Sometimes I wonder what I would be doing if I didn’t have a garden. It’s work, man is it work. But when you love something so much, it doesn’t feel like it. Ok, sometimes it does. Like when the English ivy is sucking the life out of your serviceberry and you have to remove every. last. bit. of. it. Ugh. But it’s done and the robins and cedar waxwings will be thrilled to have their favorite tree restored. I’ve learned to NEVER plant ivy, no matter how lovely a ground cover, again. In retrospect, I’m thankful for the lesson. Plants with attributes like “will tolerate sun and shade” or “fast spreading” and “tough as nails” are glaring red flags. Too much of anything is often not good. Unless it’s chocolate.

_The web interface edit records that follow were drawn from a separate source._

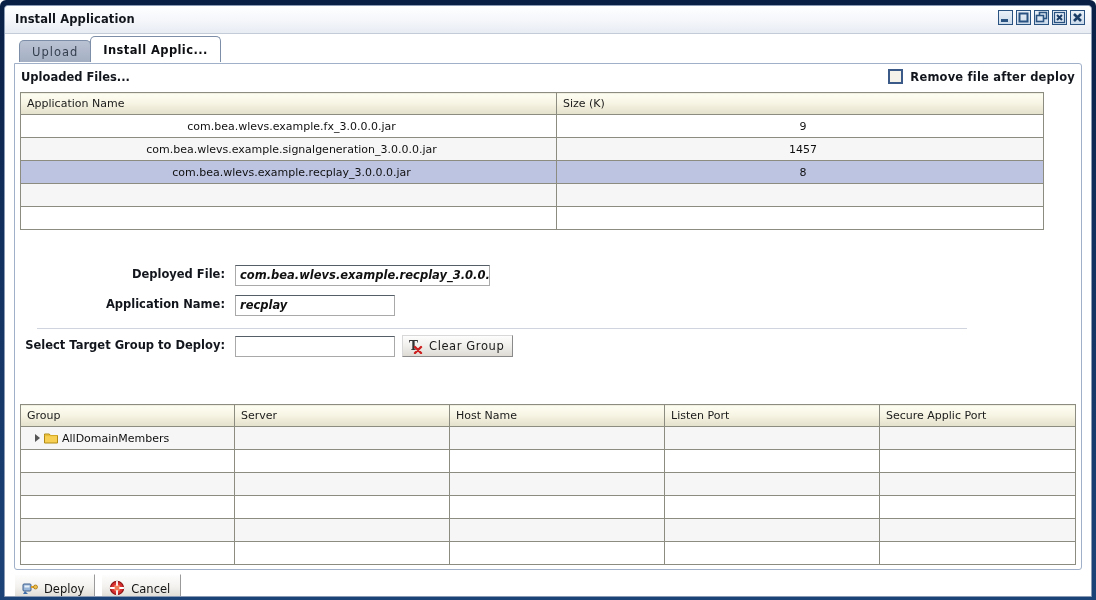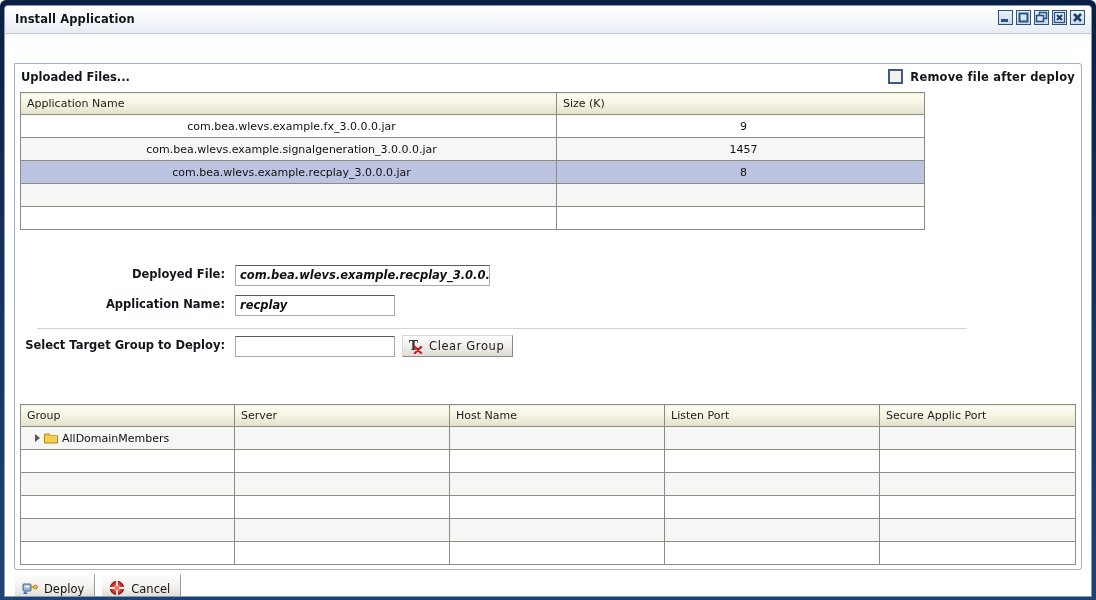"Upload" div.tabstrip { html: none -> <div> <div> <div> <span>Upload</span> </div> <div> <span>Install Applic...</span> </div> </div> </div> }
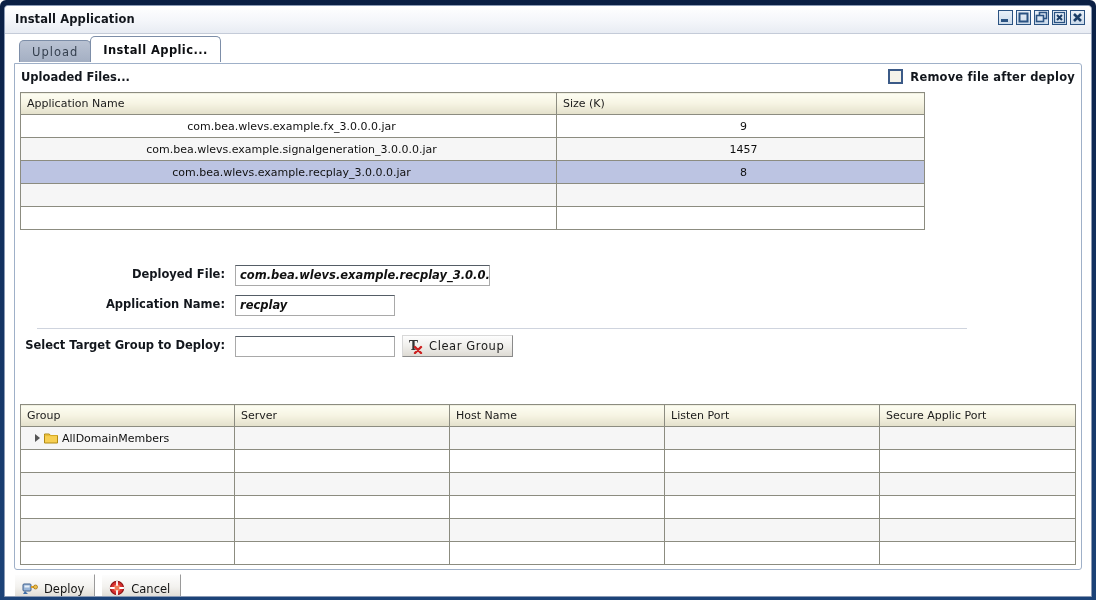"Application Name" .files-wrap { width: 905px -> 1024px }
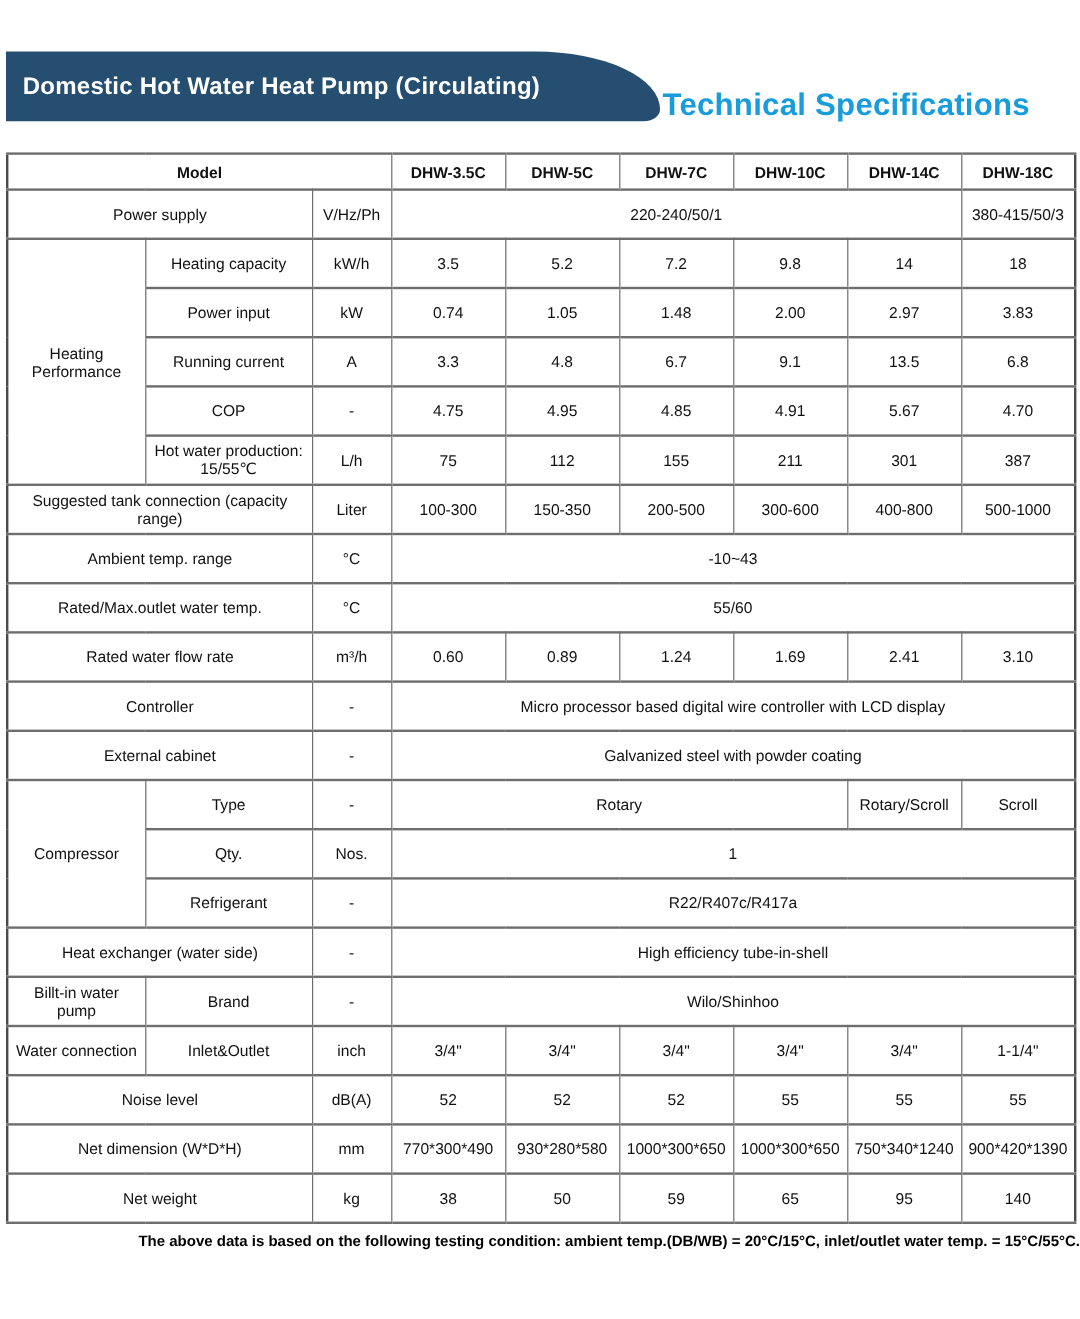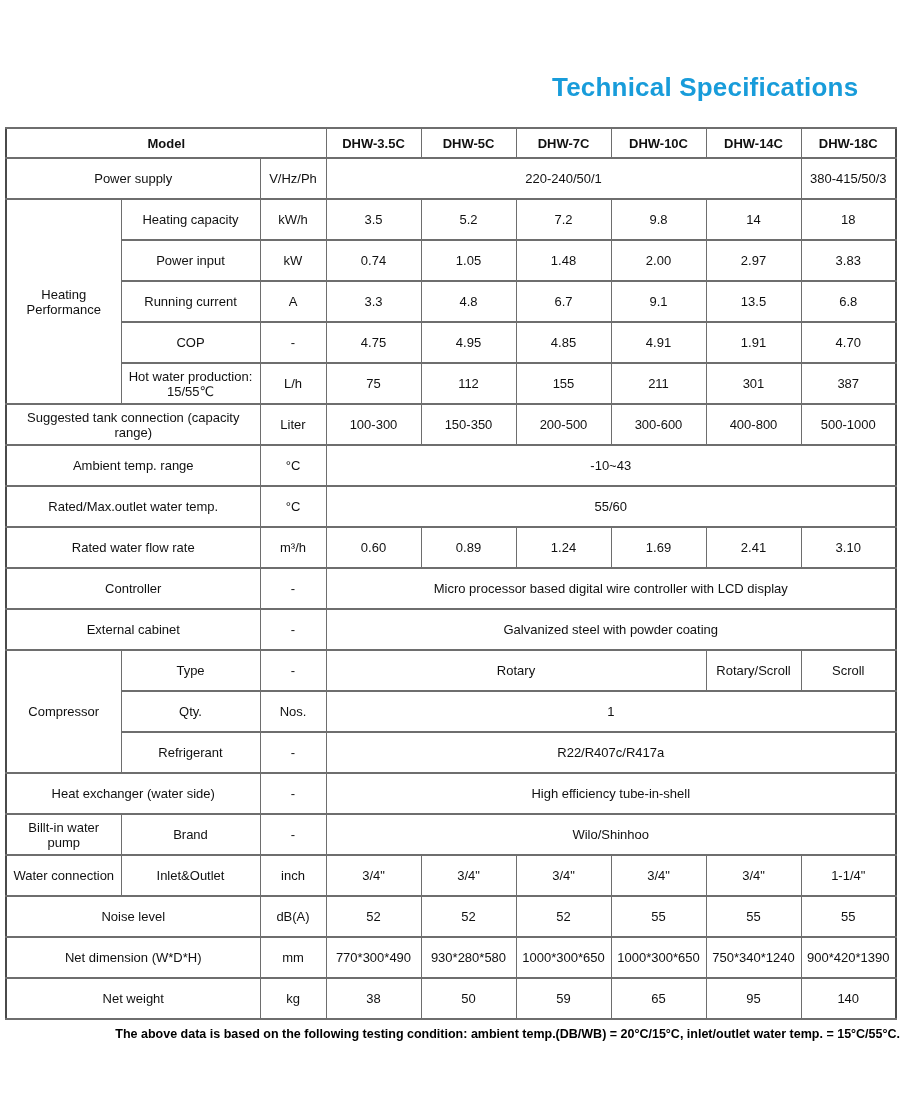"Domestic Hot Water Heat Pump" div.banner { html: none -> <div> <span>Domestic Hot Water Heat Pump (Circulating)</span> </div> }
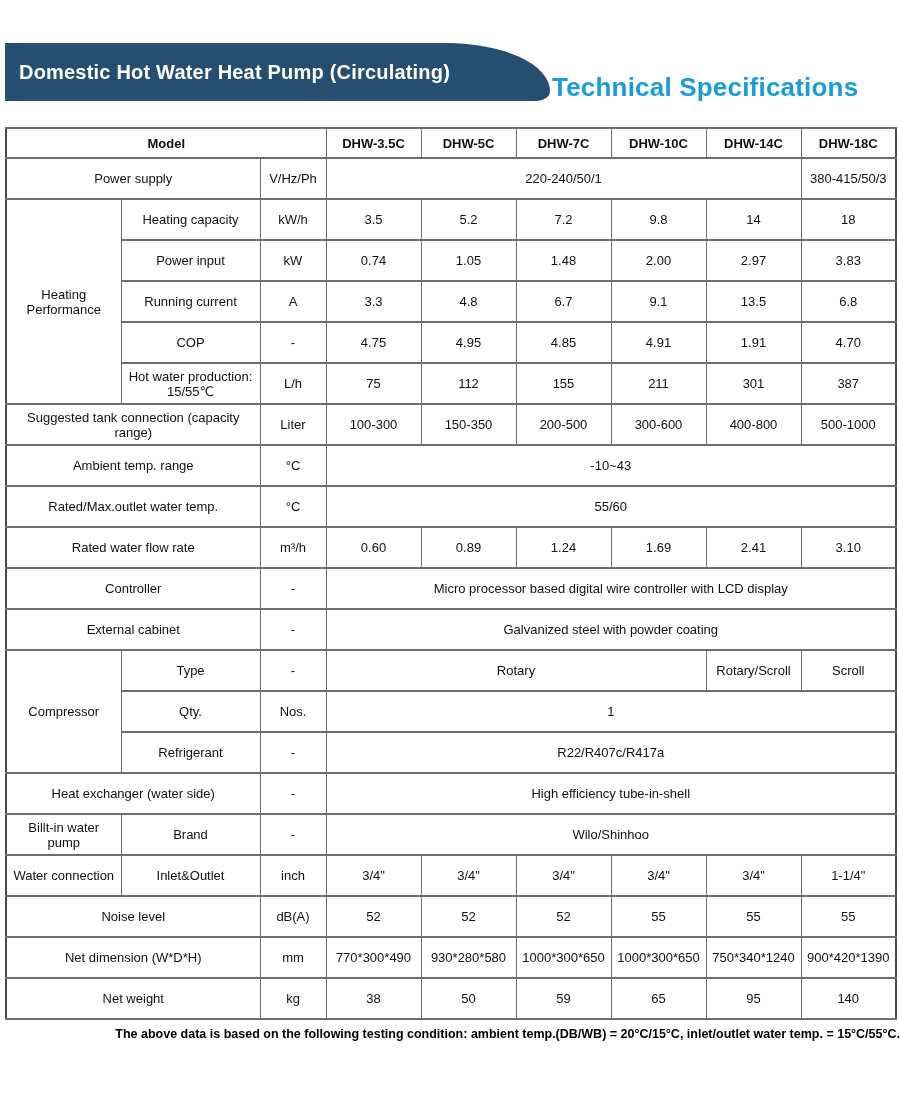"1.91" td { text: 1.91 -> 5.67 }
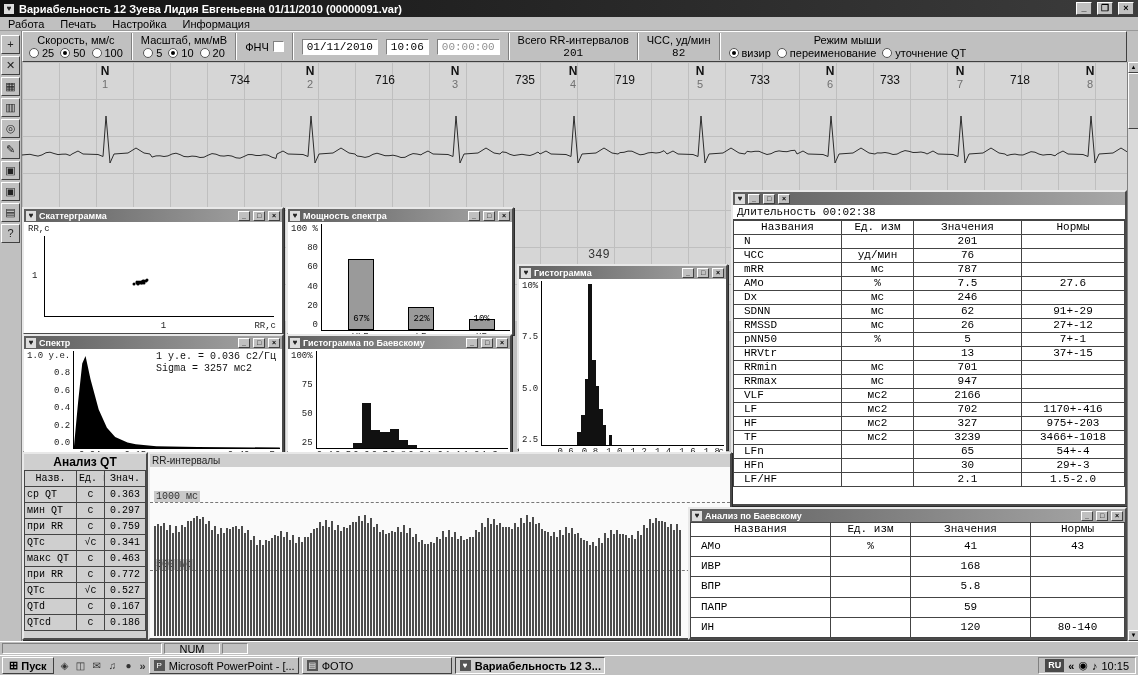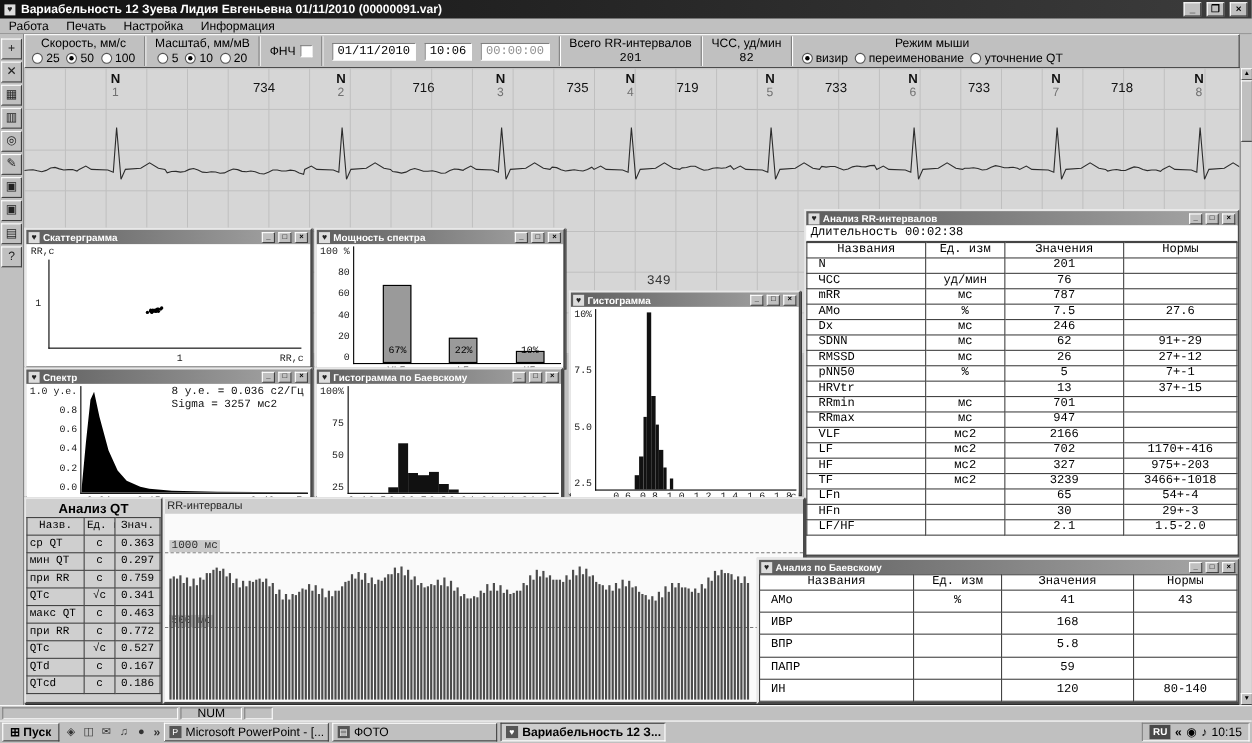"Анализ RR-интервалов" span.flex { html: <span>Анализ RR-интервалов</span> -> none }
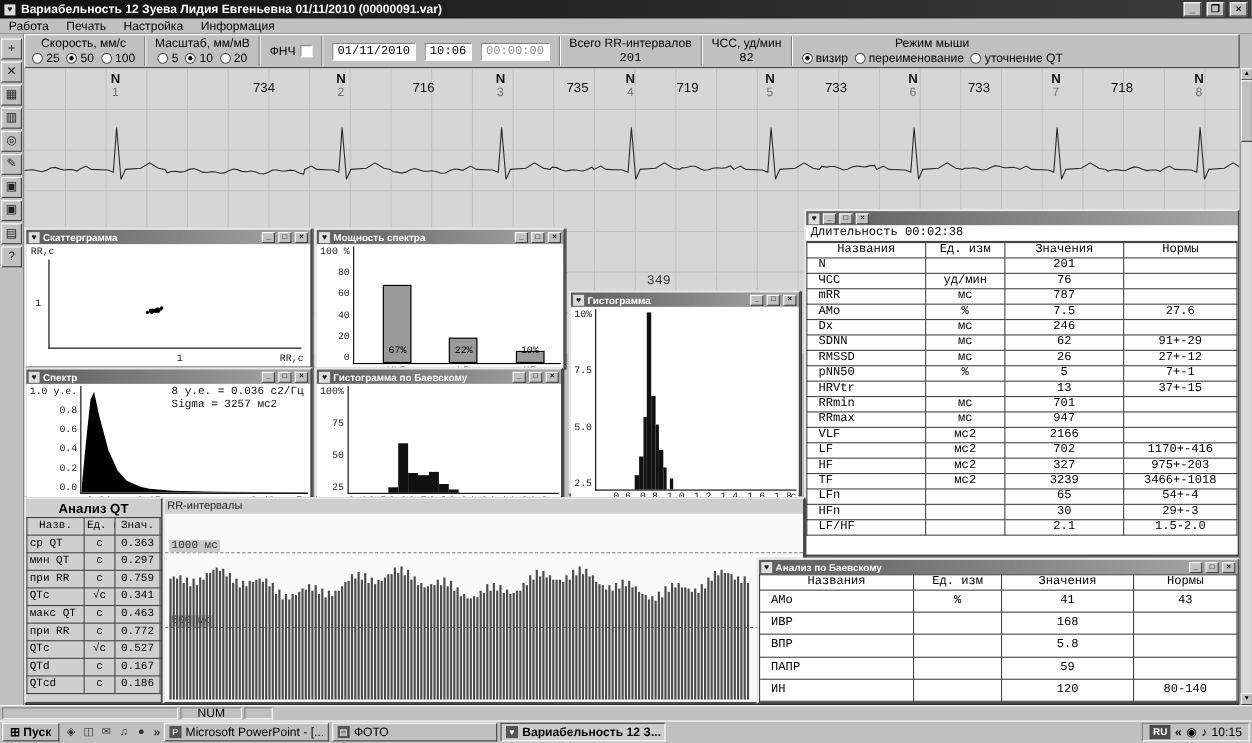"8 у.е. = 0.036 c2/Гц" div { text: 8 -> 1 }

Every year brings new challenges, new realizations and plenty of new plants. And as I tuck my garden in for the winter, I’m filled with gratitude for the successes, failures and its constant beauty. Sounds crazy, but I thank them (yes, I talk to my plants) for choosing to grow here, knowing that some may not return next year for an encore. Life is better because of the garden.
Our neighbor’s cat, Ally (that’s her scaling our fence when my redbud was absolutely stunning), visits most mornings and slinks through the garden, weaving between yews and rose bushes, searching for her next treat. I have a rabbit and vole issue so the extra help is much appreciated.
Our yard is a beacon for all kinds of visitors, including hungry praying mantises.
Honey bees swarm the pussy willow trees in February and March when a fine yellow pollen dust blankets their furry catkins. The trees are the earliest signs of spring in my garden and we love to stand beneath them when the bees arrive to enjoy the hum.
The soil has been a labor of love. When we built our home in 2004, the builder backfilled with only an inch of topsoil. Beneath that was compacted clay. I started by digging holes all over the yard to deposit food scraps, placing large rocks on each spot to discourage the dog from digging. It didn’t always work. Without mature trees in the area, I had to rely on other neighborhoods. I loaded my car with bagged leaves left along the curb for collection. I mulched them with the mower and worked them into the beds. Leaf mulching is something I continue to do every fall, without as much help from neighbors. My maples are finally delivering!
A compost bin tucked behind the vegetable garden provides plenty of “black gold” each spring.
And gives us a bountiful harvest every summer. As an organic gardener, providing a safe and healthy environment for people and pollinators is the best way I can show my appreciation. Creating my own compost is one way I accomplish it.
My Favorite Garden Shop
I used to be a little self conscious about how often I went to Green Glen Nursery. What did the owners think? Had I nowhere else to go? Looking back, they were a crucial part of my learning process. With two toddlers in toe, I studied plant tags, touched leaves, smelled flowers and asked questions. Lots of questions. Most of all, I just wanted to be there. It’s not a fancy place, pretty no nonsense actually, but they were cool with my little ones monkeying around in the dirt and chasing butterflies. Many of the plants that found a home here originated at Green Glen. I return there several times a year to see what’s new, say hey to people who’ve become trusted garden friends and of course, buy more plants.
This Constant Experiment
My neighbors joke with me about how I’m constantly moving plants, dividing them, sharing them. Many have pieces of my garden. “Can’t you ever just let things be?” I’ve been asked. I could, but what’s the fun in that? My garden is one giant experiment, sometimes things work, other times they die. That’s the way it goes. I accept it and know that for all the deaths, I’ll find something new to plop in its place, speak a few kind words and wish it well. Almost 20 years of gardening and there’s still so much to learn. And for all this, I am thankful.
What about your garden makes you most thankful? I’d love to know.